Employees and HR teams were struggling with a fragmented healthcare experience. They bounced between multiple apps, providers, and manual processes — causing low usage, low visibility, and high claim inefficiency.

We needed to unify the experience into a single digital entry point.

Success Definition

  • Primary KPI: User activation & usage (MAU / activation funnel)

  • Secondary KPI: Cost efficiency (infrastructure + delivery)

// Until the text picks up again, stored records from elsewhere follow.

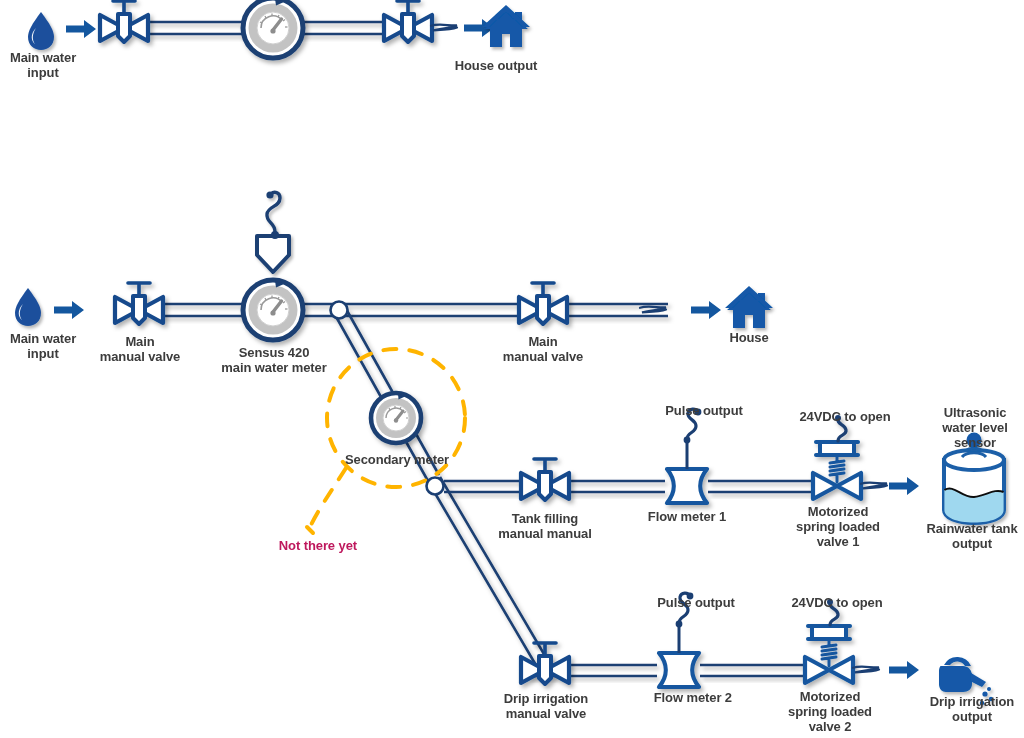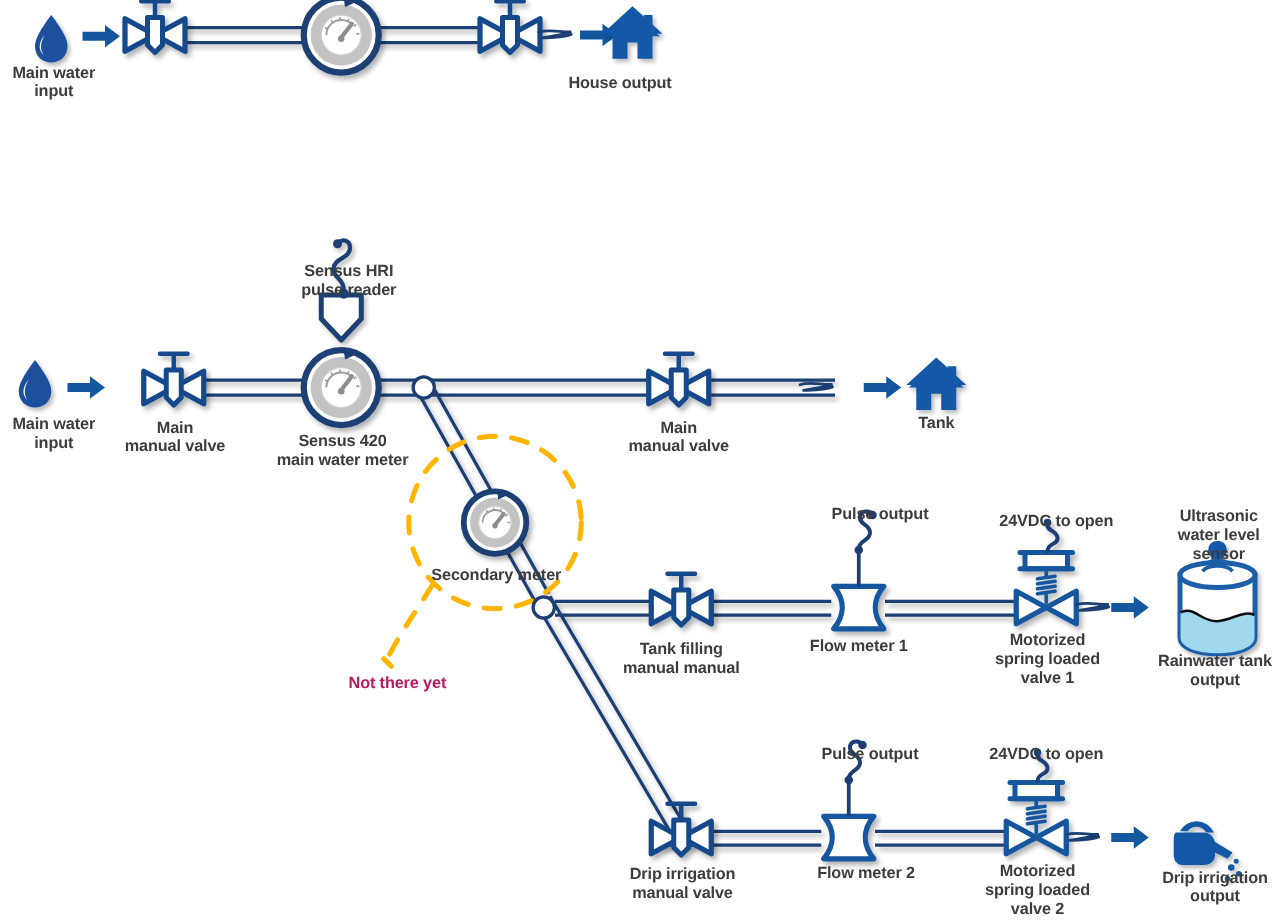--- a/index.html
+++ b/index.html
@@ -310,32 +310,30 @@
       <g filter="url(#shs)">
         <use href="#sym-can" x="958" y="672"></use>
       </g>
     </g>
   </svg>
 
   <div class="lbl" style="left:0px;top:50px;width:86px;">Main water
 input</div>
   <div class="lbl" style="left:440px;top:46px;width:112px;margin-top:12px;">House output</div>
 
-  <div class="lbl" style="left:214px;top:209px;width:130px;">Sensus HRI
-pulse reader</div>
 
   <div class="lbl" style="left:-2px;top:331px;width:90px;">Main water
 input</div>
   <div class="lbl" style="left:85px;top:334px;width:110px;">Main
 manual valve</div>
   <div class="lbl" style="left:212px;top:345px;width:124px;">Sensus 420
 main water meter</div>
   <div class="lbl" style="left:487px;top:334px;width:112px;">Main
 manual valve</div>
-  <div class="lbl" style="left:714px;top:330px;width:70px;">Tank</div>
+  <div class="lbl" style="left:714px;top:330px;width:70px;">House</div>
 
   <div class="lbl" style="left:338px;top:452px;width:118px;">Secondary meter</div>
   <div class="lbl amber" style="left:247px;top:538px;width:110px;">Not there yet</div>
 
   <div class="lbl" style="left:492px;top:511px;width:106px;">Tank filling
 manual manual</div>
   <div class="lbl" style="left:636px;top:509px;width:102px;text-align:center;">Flow meter 1</div>
   <div class="lbl" style="left:652px;top:403px;width:104px;">Pulse output</div>
   <div class="lbl" style="left:786px;top:409px;width:118px;">24VDC to open</div>
   <div class="lbl" style="left:785px;top:504px;width:106px;">Motorized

  • Time horizon: 3 months post-launch for first measurable adoption wave

My Role & Scope

  • Product Manager — responsible for strategy, problem framing, requirement definition, prioritization, stakeholder alignment

  • Directed ~25 cross-functional team members (engineering, design, QA, ops, infra)

  • Scope across legacy improvement + new product delivery

Constraints & Realities

  • Must continue supporting legacy stack (zero downtime allowed)

  • Limited infrastructure budget (cost pressure)

  • Extremely fast delivery window — first enterprise prospect pipeline already waiting

  • Strict compliance/legal requirements (health data)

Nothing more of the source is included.